Maltempo: agricoltura devastata, danni per oltre 200 milioni di euro

Maltempo: agricoltura devastata, danni per oltre 200 milioni di euro

Secondo la Cia, le abbondanti e persistenti piogge e le esondazioni dei fiumi (in particolare Tevere e Arno) stanno avendo conseguenze pesanti per le campagne. Campi di ortaggi spazzati via. In
alcune zone deve essere effettuata la risemina per i cereali. Compromesso l’assetto idrogeologico di diversi terreni agricoli. E’ emergenza per gli agricoltori che già vivono una
situazione drammatica, con tagli record per i redditi e per i prezzi.
 
Superano i 200 milioni di euro i danni causati all’agricoltura dall’ondata di maltempo che da giorni imperversa sul nostro Paese. La stima, ancora provvisoria, è della Cia-Confederazione
italiana agricoltori che, attraverso un primo monitoraggio, ha tracciato una mappa degli effetti provocati soprattutto dalle piogge e dalle esondazioni dei fiumi (Arno e Tevere) sia ai terreni
coltivati che alle strutture aziendali, come serre e stalle. Moltissime, soprattutto al Nord, le aziende agricole isolate dalle copiose nevicate.

Situazioni particolarmente difficili si registrano nel Centro-Sud Italia, in particolare in Toscana e Lazio, dove la pioggia persistente ha provocato in più parti lo straripamento di fiumi
e canali. Vaste aree di campagna sono state coperte dalle acque e i danni sono ingenti. Colpite pesantemente le colture. Sono andate distrutte coltivazioni in campo aperto di ortaggi e verdure.
Spazzate via intere produzioni di insalata, di cavoli, di cavolfiori, di cicoria, di radicchio, di carciofi, di verza, di spinaci. Mentre sono stati devastati dalle acque i campi appena seminati
a cereali. In alcune zone deve essere effettuata la risemina del grano.

Secondo la Cia, la furia della pioggia e degli smottamenti hanno sradicato anche alberi da frutta e danneggiato seriamente serre, stalle e strutture aziendali, anch’esse allagate, compromettendo
lo stesso assetto idrogeologico dei terreni.

Gravi i disagi per gli agricoltori. Le esondazioni dei fiumi hanno reso impraticabili moltissime strade di campagna, compromettendo – sottolinea la Cia – l’equilibrio stesso dei terreni
coltivati. Anche la neve (in particolare in Piemonte, Lombardia, Liguria, Veneto e Emilia Romagna) ha isolato diverse aziende agricole e creato grandi difficoltà nel trasporto di latte e
all’approvvigionamento di foraggio per il bestiame.

La Cia solleciterà la delimitazione delle zone colpite al fine di richiedere lo stato di calamità naturale.

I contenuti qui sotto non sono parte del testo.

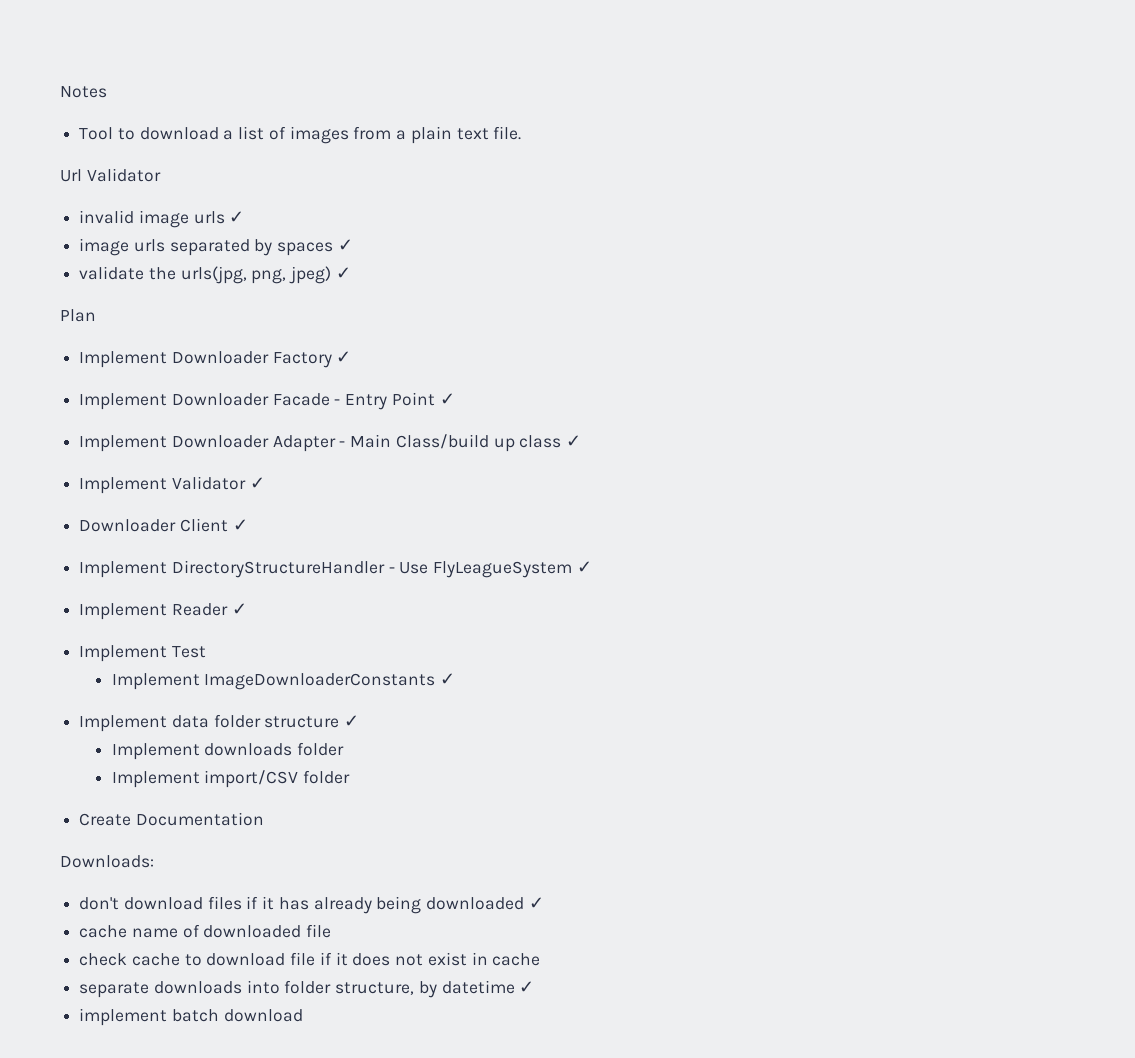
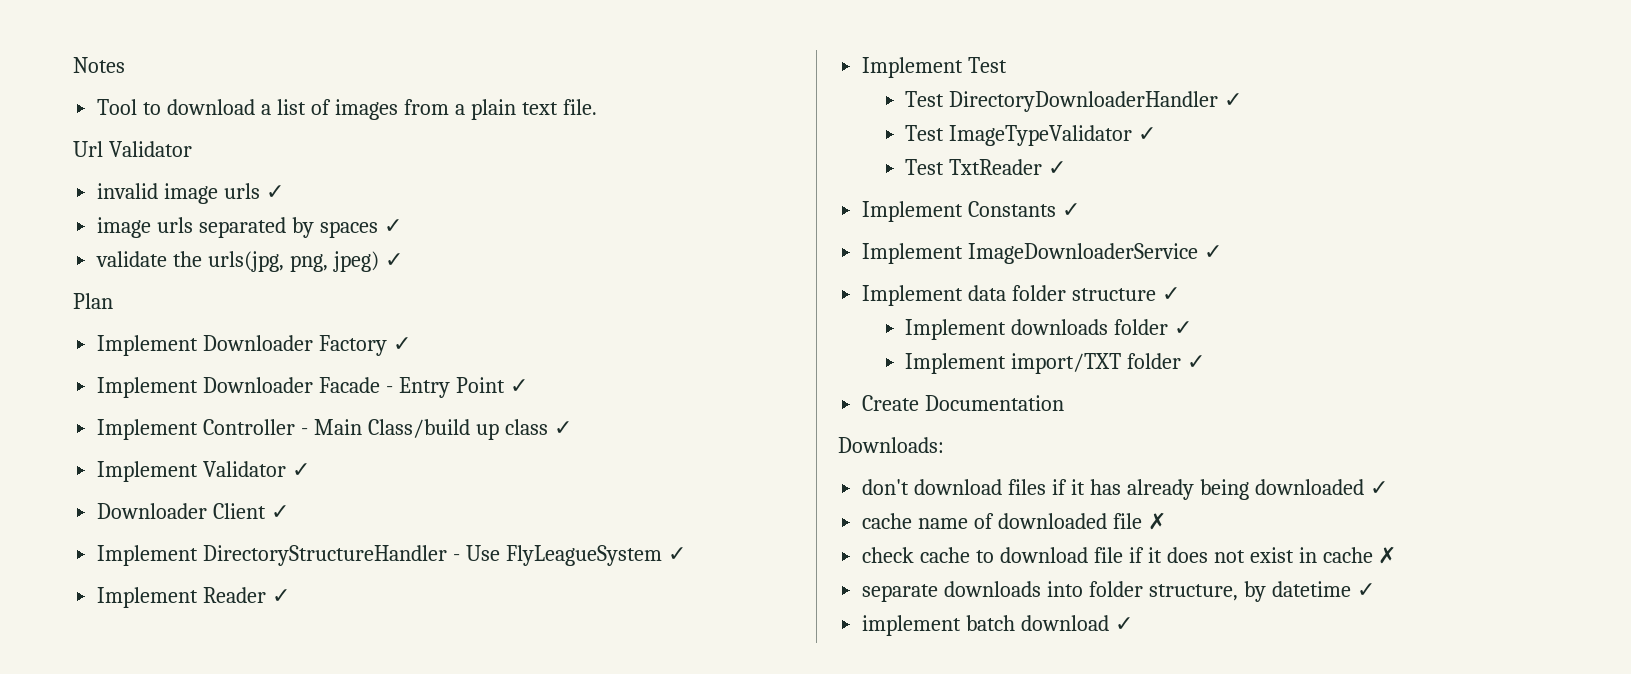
- Implement Downloader Adapter - Main Class/build up class ✓
+ Implement Controller - Main Class/build up class ✓
- Implement ImageDownloaderConstants ✓
+ Test DirectoryDownloaderHandler ✓
+ Test ImageTypeValidator ✓
+ Test TxtReader ✓
+ Implement Constants ✓
+ Implement ImageDownloaderService ✓
- Implement downloads folder
- Implement import/CSV folder
+ Implement downloads folder ✓
+ Implement import/TXT folder ✓
- cache name of downloaded file
+ cache name of downloaded file ✗
- check cache to download file if it does not exist in cache
+ check cache to download file if it does not exist in cache ✗
- implement batch download
+ implement batch download ✓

Tanto più che si continuano a registrare anche grandi
difficoltà nei collegamenti nelle strade di campagne e in quelle che conducono nei centri rurali.

Questi nuovi danni – afferma la Cia – rendono ancora più difficile lo scenario della nostra agricoltura che già attraversa una fase di grande crisi. Gli imprenditori agricoli hanno
visto crollare i propri redditi (meno 25,3 per cento nel 2009) e i prezzi praticati sui campi (meno 6,5 per cento a novembre, che fa seguito al meno 12,2 per cento di ottobre, al meno 12,5 per
cento di settembre e al meno 16 per cento di agosto) e diminuire sempre di più la loro competitività sui mercati.